The chief AML/CFT compliance officer, AML/CFT personnel and the AML/CFT supervisor of domestic business units of a banking business and other financial institutions designated by the FSC shall annually attend at least 12 hours of training on AML/CFT offered by internal or external training units consented by the chief AML/CFT compliance officer mentioned in Paragraph 1of Article 7herein.The training shall cover at least newly amended laws and regulations, trends and typologies of ML/TF risks. If the person has obtained an AML/CFT professional certificate issued by an international or a domestic institution recognized by the FSC in a year, the certificate may be used to substitute the training hours for the year.
The AML/CFT supervisor and the AML/CFT compliance officer and personnel of foreign business units of a banking business and other financial institutions designated by the FSC shall possess professional knowledge on AML/CFT, be well informed in relevant local regulations, and annually attend at least 12 hours of training on AML/CFT offered by foreign competent authorities or relevant institutions. If no such training is available, the personnel may attend training courses offered by internal or external training units consented by the chief AML/CFT compliance officer mentioned in Paragraph 1 of Article 7herein.
A banking business and other financial institutions designated by the FSC shall annually arrange appropriate hours and contents of orientation and on-the-job training on AML/CFT for its directors (council members), supervisors, president, legal compliance personnel, internal auditors, and business personnel in view of the nature of its business, to familiarize them with their AML/CFT duties and equip them with the professional knowhow to perform their duties.

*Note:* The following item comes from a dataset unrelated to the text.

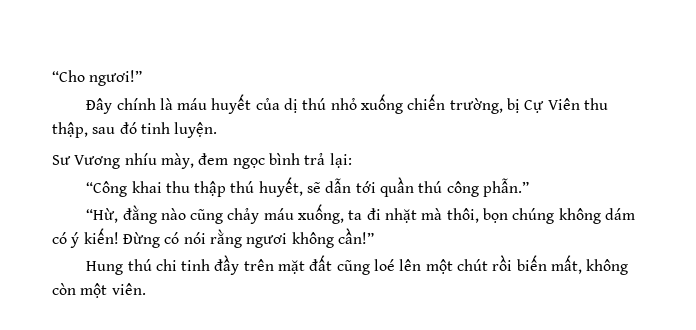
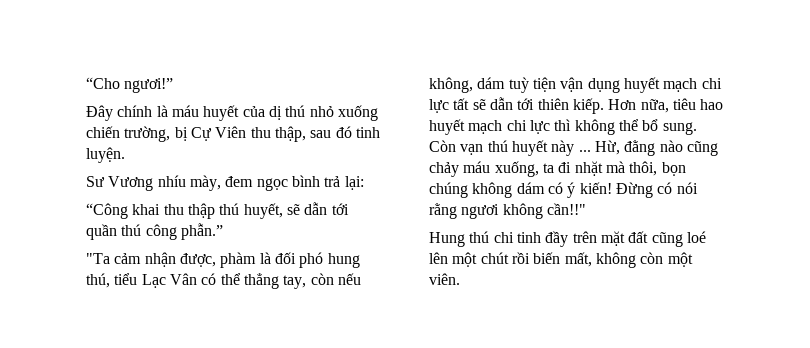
[86,208,119,223] “Hừ, -> [86,252,360,268] [86,273,361,289] [429,77,722,93] [429,97,724,114] [429,119,697,135] [429,140,620,156] "Ta cảm nhận được, phàm là đối phó hung thú, tiểu Lạc Vân có thể thẳng tay, còn nếu không, dám tuỳ tiện vận dụng huyết mạch chi lực tất sẽ dẫn tới thiên kiếp. Hơn nữa, tiêu hao huyết mạch chi lực thì không thể bổ sung. Còn vạn thú huyết này ... Hừ,
[337,228,374,244] cần!” -> [546,203,586,215] cần!!"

Foreign migrant worker remittance companies shall be required to arrange pre-job training and on-the-job training on AML/CFT with suitable contents and appropriate number of hours for related personnel each year based on the characteristics of their business, ML/TF risks, and common deficiencies found in foreign migrant worker remittance transactions. The regulations from Paragraph 2 to the preceding paragraph do not apply.
Article 10
For the implementation of internal audit and internal control system of AML/CFT of a banking business and other financial institutions designated by the FSC, the FSC may, at any time, appoint a designee, or entrust an appropriate institution to conduct an inspection using risk-based approach. The inspection includes on-site and off-site inspections.
When the FSC or the entrusted institution conducts the inspection in the preceding Paragraph, the banking business and other financial institutions designated by the FSC shall provide the relevant books, documents, electronic data files or other relevant materials. The aforementioned materials, whether stored in hard copy, electronic file, e-mail or any other form, shall be provided, and the banking business and other financial institutions designated by the FSC shall not circumvent, reject or obstruct the inspection for any reason.
Article 11
These Regulations shall be effective from the date of promulgation.